(Records for processing)
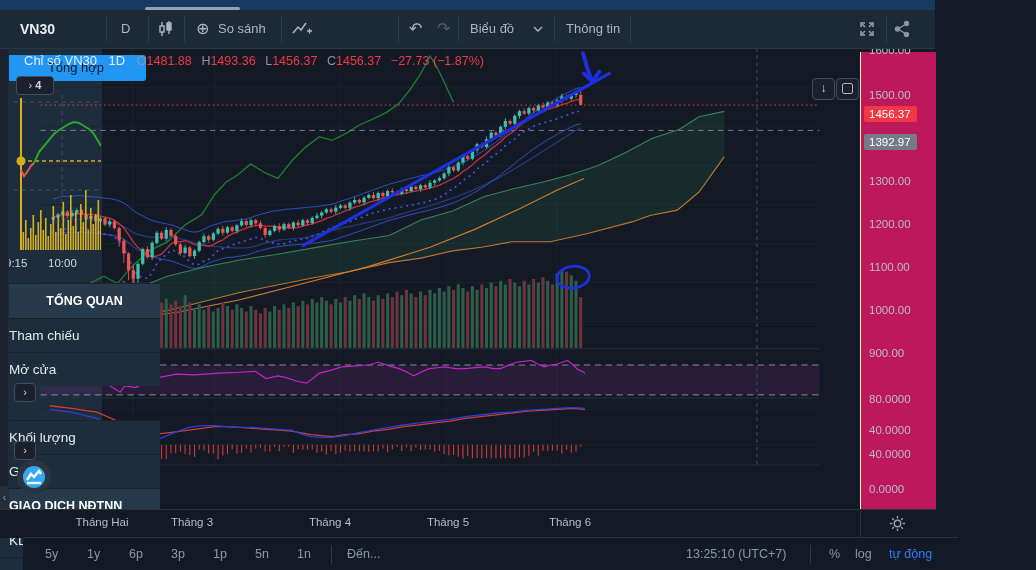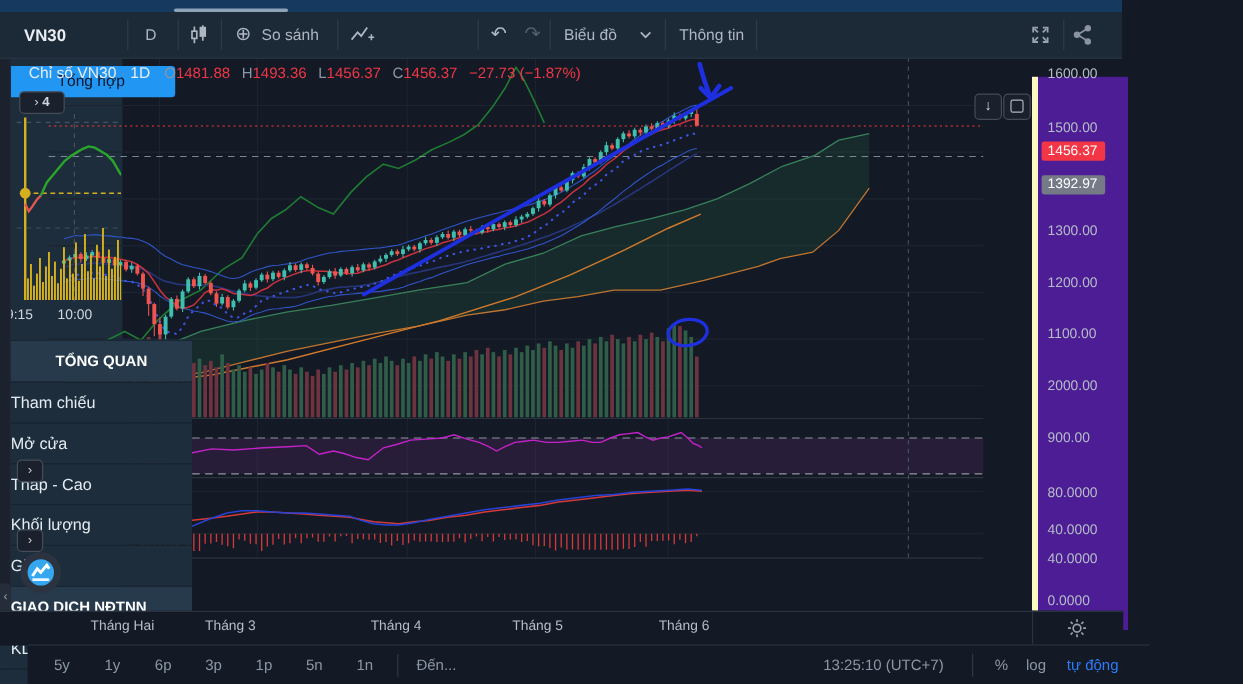--- a/index.html
+++ b/index.html
@@ -23,7 +23,7 @@
   #legend .v{color:#f23645;font-size:12.5px;}
   #legend .lab{color:#8b95a3;font-size:12.5px;}
   
-  #paxis{left:860px;top:64px;width:75px;height:461px;background:#4c1d95;border-left:5px solid #fef9c3;z-index:6;}
+  #paxis{left:860px;top:52px;width:75px;height:461px;background:#be185d;border-left:1px solid #fef9c3;z-index:6;}
   .pl{position:absolute;left:8px;font-size:11.5px;color:#b6bdc8;}
   .badge{position:absolute;left:3px;font-size:11.5px;color:#fff;padding:2px 6px 2px 5px;border-radius:2px;}
   #taxis{left:0;top:509px;width:860px;height:28px;background:#131a25;border-top:1px solid #2a3240;z-index:6;padding-left:21px;}

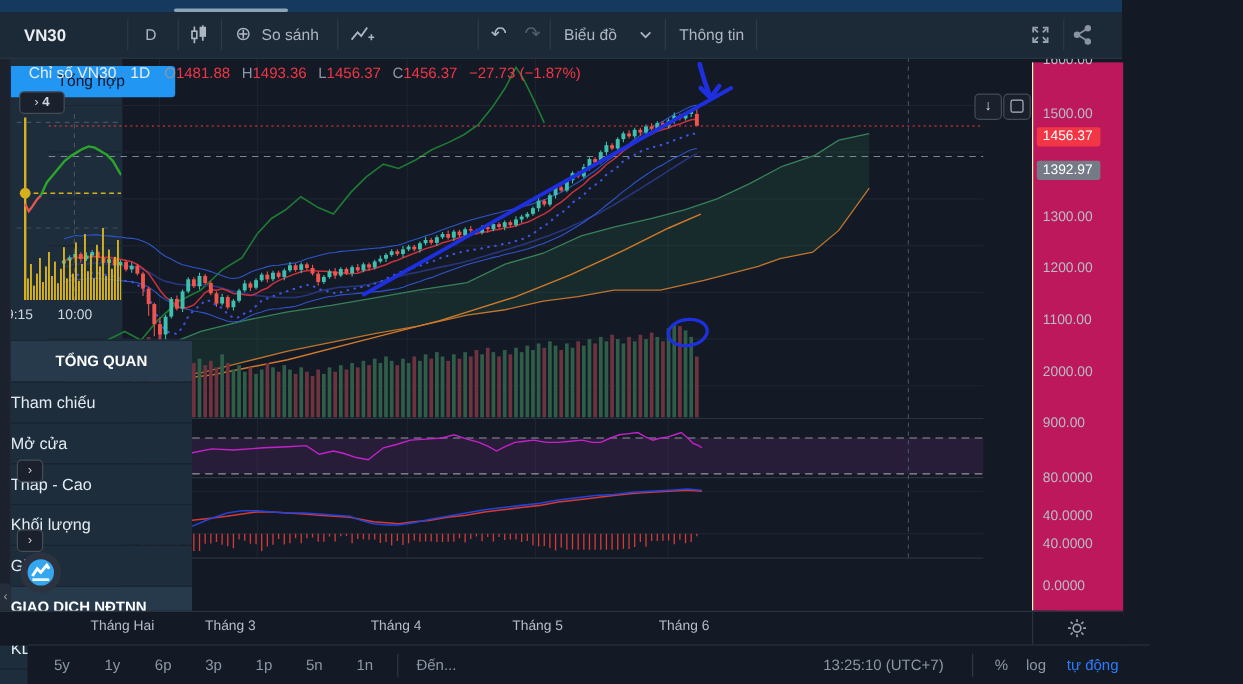--- a/index.html
+++ b/index.html
@@ -667,7 +667,7 @@
       <div class="pl" style="top: 123px;">1300.00</div>
       <div class="pl" style="top: 166px;">1200.00</div>
       <div class="pl" style="top: 209px;">1100.00</div>
-      <div class="pl" style="top: 252px;">2000.00</div>
+      <div class="pl" style="top: 252px;">1000.00</div>
       <div class="pl" style="top: 295px;">900.00</div>
       <div class="pl" style="top: 341px;">80.0000</div>
       <div class="pl" style="top: 372px;">40.0000</div>

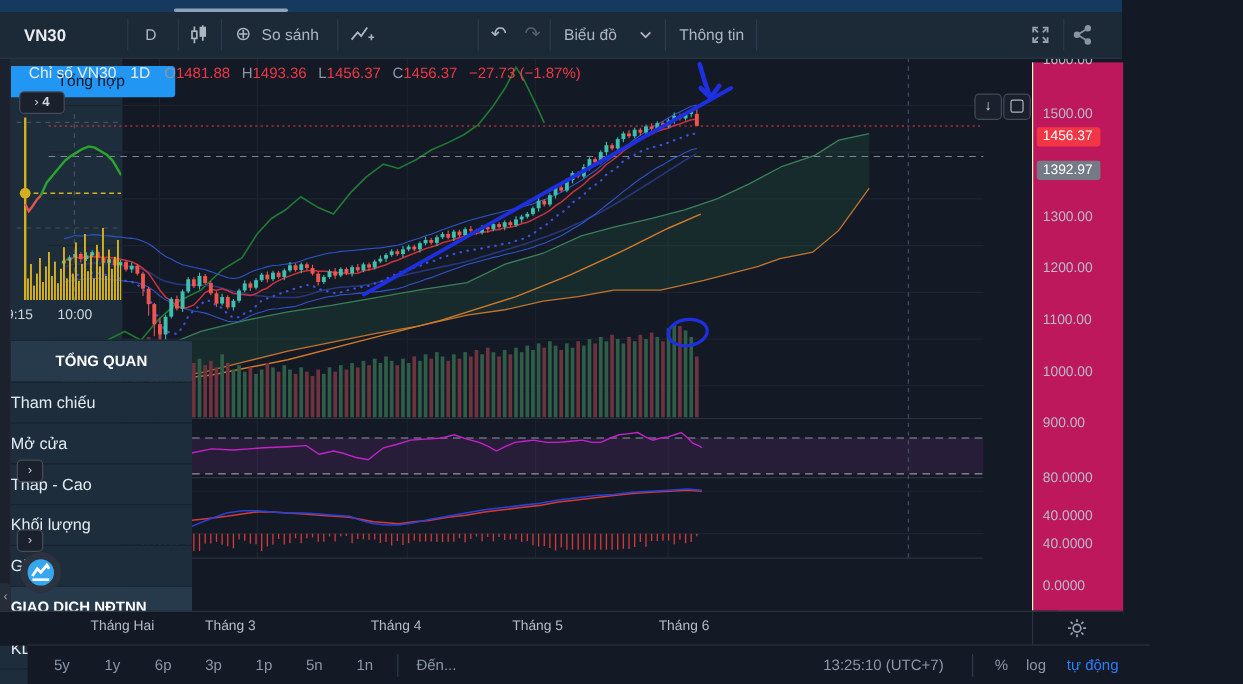--- a/index.html
+++ b/index.html
@@ -776,7 +776,6 @@
   <div class="srow shead" style="top: 283px; text-align: center;">TỔNG QUAN</div>
       <div class="srow" style="top: 318px;">Tham chiếu</div>
       <div class="srow" style="top: 352px;">Mở cửa</div>
-      <div class="srow" style="top: 386px;">Thấp - Cao</div>
       <div class="srow" style="top: 420px;">Khối lượng</div>
       <div class="srow" style="top: 454px;">Giá trị</div>
       <div class="srow shead" style="top: 488px;">GIAO DỊCH NĐTNN</div>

(Directions for this task)
Whenever "background" occurs in a line of the entries, copy that line.

(Output of the task)
-  #paxis{left:860px;top:64px;width:75px;height:461px;background:#4c1d95;border-left:5px solid #fef9c3;z-index:6;}
+  #paxis{left:860px;top:52px;width:75px;height:461px;background:#be185d;border-left:1px solid #fef9c3;z-index:6;}
   #taxis{left:0;top:509px;width:860px;height:28px;background:#131a25;border-top:1px solid #2a3240;z-index:6;padding-left:21px;}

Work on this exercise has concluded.